Mr Clark was waiting patiently in the hall when Isobel went out to join him. She ushered him through to the kitchen, poured him some coffee, which he accepted with alacrity, and then took the chair facing him across the kitchen table.
‘Who is the buyer, Mr Clark?’ she asked, coming to the point, and he relaxed. Displays of emotion, she suspected, made him uneasy.

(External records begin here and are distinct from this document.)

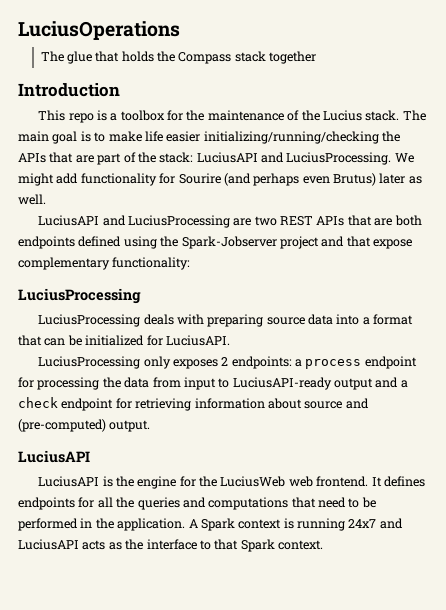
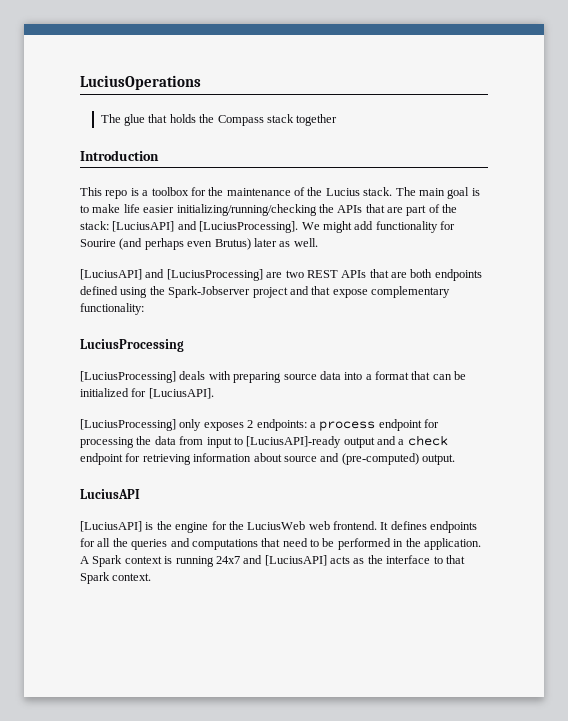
- The main goal is to make life easier initializing/running/checking the APIs that are part of the stack: LuciusAPI and LuciusProcessing.
+ The main goal is to make life easier initializing/running/checking the APIs that are part of the stack: [LuciusAPI] and [LuciusProcessing].
- LuciusAPI and LuciusProcessing are two REST APIs that are both endpoints defined using the Spark-Jobserver project and that expose complementary functionality:
+ [LuciusAPI] and [LuciusProcessing] are two REST APIs that are both endpoints defined using the Spark-Jobserver project and that expose complementary functionality:
- LuciusProcessing deals with preparing source data into a format that can be initialized for LuciusAPI.
- LuciusProcessing only exposes 2 endpoints: a process endpoint for processing the data from input to LuciusAPI-ready output and a check endpoint for retrieving information about source and (pre-computed) output.
+ [LuciusProcessing] deals with preparing source data into a format that can be initialized for [LuciusAPI].
+ [LuciusProcessing] only exposes 2 endpoints: a process endpoint for processing the data from input to [LuciusAPI]-ready output and a check endpoint for retrieving information about source and (pre-computed) output.
- LuciusAPI is the engine for the LuciusWeb web frontend.
+ [LuciusAPI] is the engine for the LuciusWeb web frontend.
- A Spark context is running 24x7 and LuciusAPI acts as the interface to that Spark context.
+ A Spark context is running 24x7 and [LuciusAPI] acts as the interface to that Spark context.

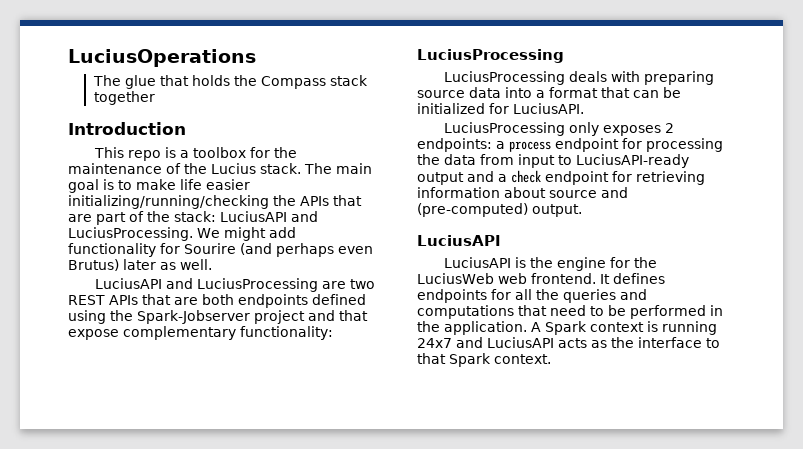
- The main goal is to make life easier initializing/running/checking the APIs that are part of the stack: [LuciusAPI] and [LuciusProcessing].
+ The main goal is to make life easier initializing/running/checking the APIs that are part of the stack: LuciusAPI and LuciusProcessing.
- [LuciusAPI] and [LuciusProcessing] are two REST APIs that are both endpoints defined using the Spark-Jobserver project and that expose complementary functionality:
+ LuciusAPI and LuciusProcessing are two REST APIs that are both endpoints defined using the Spark-Jobserver project and that expose complementary functionality:
- [LuciusProcessing] deals with preparing source data into a format that can be initialized for [LuciusAPI].
- [LuciusProcessing] only exposes 2 endpoints: a process endpoint for processing the data from input to [LuciusAPI]-ready output and a check endpoint for retrieving information about source and (pre-computed) output.
+ LuciusProcessing deals with preparing source data into a format that can be initialized for LuciusAPI.
+ LuciusProcessing only exposes 2 endpoints: a process endpoint for processing the data from input to LuciusAPI-ready output and a check endpoint for retrieving information about source and (pre-computed) output.
- [LuciusAPI] is the engine for the LuciusWeb web frontend.
+ LuciusAPI is the engine for the LuciusWeb web frontend.
- A Spark context is running 24x7 and [LuciusAPI] acts as the interface to that Spark context.
+ A Spark context is running 24x7 and LuciusAPI acts as the interface to that Spark context.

He was only at home when discussing work.
‘I have been dealing with a Mr Squires from London,’ he said, sipping his coffee. ‘There have, in fact, been several poachers waiting on the sidelines. Your father’s business may have been mismanaged, but it still has considerable potential and an impressive client portfolio.’
‘That being the case, what is there to stop me from running the business myself?’
‘Knowledge.’ He carefully placed the cup on the saucer, fixed her with those quick eyes, and said with clipped certainty, ‘Good intentions won’t make a success out of a business. Most of the hierarchy in your father’s firm will have to be sacked. Many of them are friends of the family. Could you do that? Your training, if you don’t mind my pointing it out, is not financial. Of course, I can only advise, but keeping the company going under your own auspices, merely for sentimental reasons, is not going to do much good. In the end, if it dissolves, you will see the loss of a great many more jobs than those which will be lost should you sell now.’
Isobel thought about that. What he said made sense. Everything he had said over the past few weeks made sense. Mr Clark, it had to be faced, was an eminently sensible man.